FE responds: We’ve changed the word on our renewal forms.

Strong Non-Violence

Thanks for your light and passion in criticizing the arrogance and warmongering that can only foment more anger and hostility! Sixty translated articles on anti-militarism and 90 articles on economic ethics are available on my website www. mbtranslations.com.

May we finally put the horse before the cart and mend our own pockets before falling to the myths of military keynesianism and corporate beneficence!

Nonviolence is stronger than violence as the open hand is stronger than the clenched fist! May we reclaim life from the power elite!
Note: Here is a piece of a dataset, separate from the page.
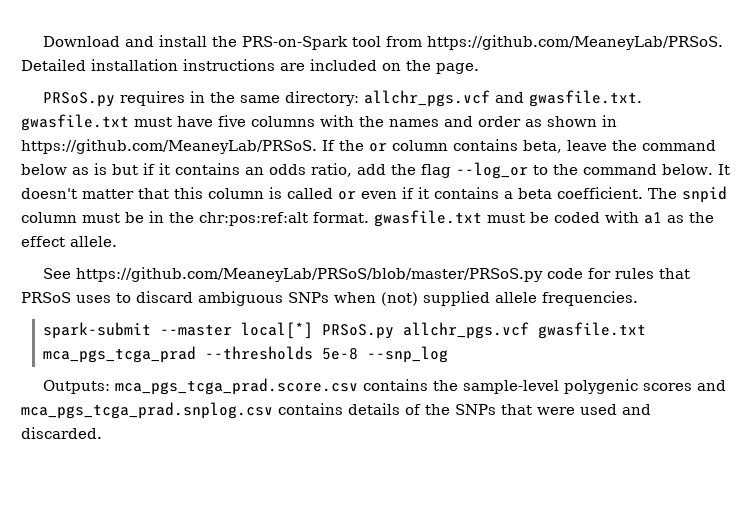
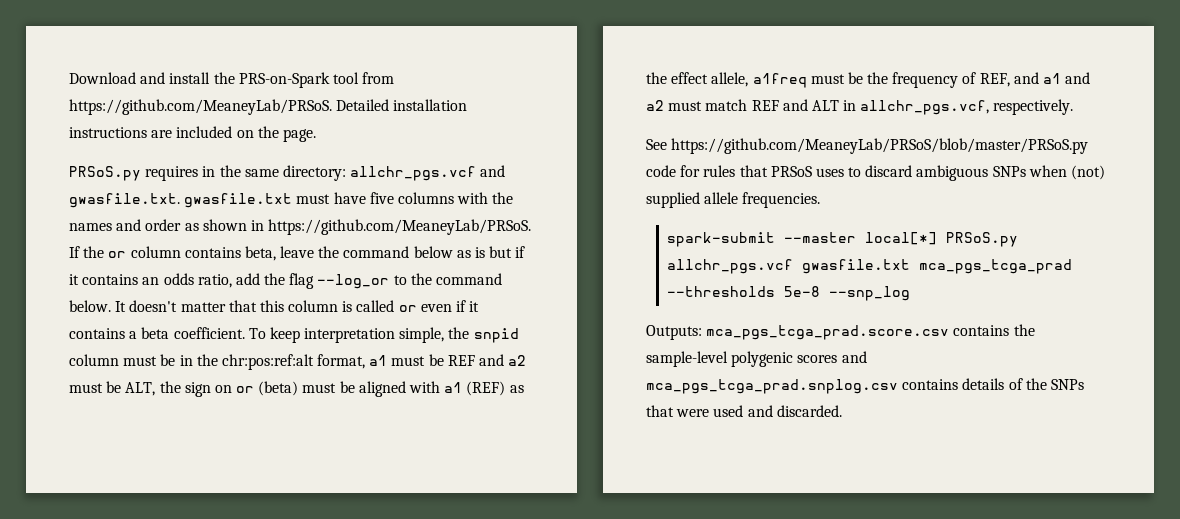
[648,188,677,199] The -> [248,327,470,343] To keep interpretation simple, the
[313,210,600,227] format. gwasfile.txt must be coded -> [317,354,527,369] [69,381,406,397] format, a1 must be REF and a2 must be ALT, the sign on or (beta) must be aligned
(662, 218) none -> [466,381,506,396] (REF)
[70,236,117,247] allele. -> [711,72,1091,88] [646,99,1074,115] allele, a1freq must be the frequency of REF, and a1 and a2 must match REF and ALT in allchr_pgs.vcf, respectively.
The future must be anticipated and protected in the present, not extrapolated from the estranged manipulated present!

Hoping for peace with justice,

Marc Batko

Guns Again?

In your 40th anniversary edition, you say the paper had gotten beyond its 1960s fetishizing of guns and calls for “armed struggle,” so I was rather surprised to see the issue raise its head quite recently in your article, “Land and Liberty,” by Seaweed (See FE #367, Winter 2004-2005).

The standard issue primitivism of the article’s message appeals to me in many ways, and I, like many readers of this publication wonder what a revolution would really look like; how much of the old industrial, citified world will we bring into the new one? Still, a call for “the creation of an organically self-organized subsistence movement that is aimed at asserting access to land” doesn’t seem particularly feasible for too many people when we’re talking about an increasingly urbanizing trend across the world.

See Mike Davis’ “Planet of Slums” essay in the March-April 2004 New Left Review for a frightening and much more likely scenario. Besides, can tens of millions move to the countryside? Doubtful.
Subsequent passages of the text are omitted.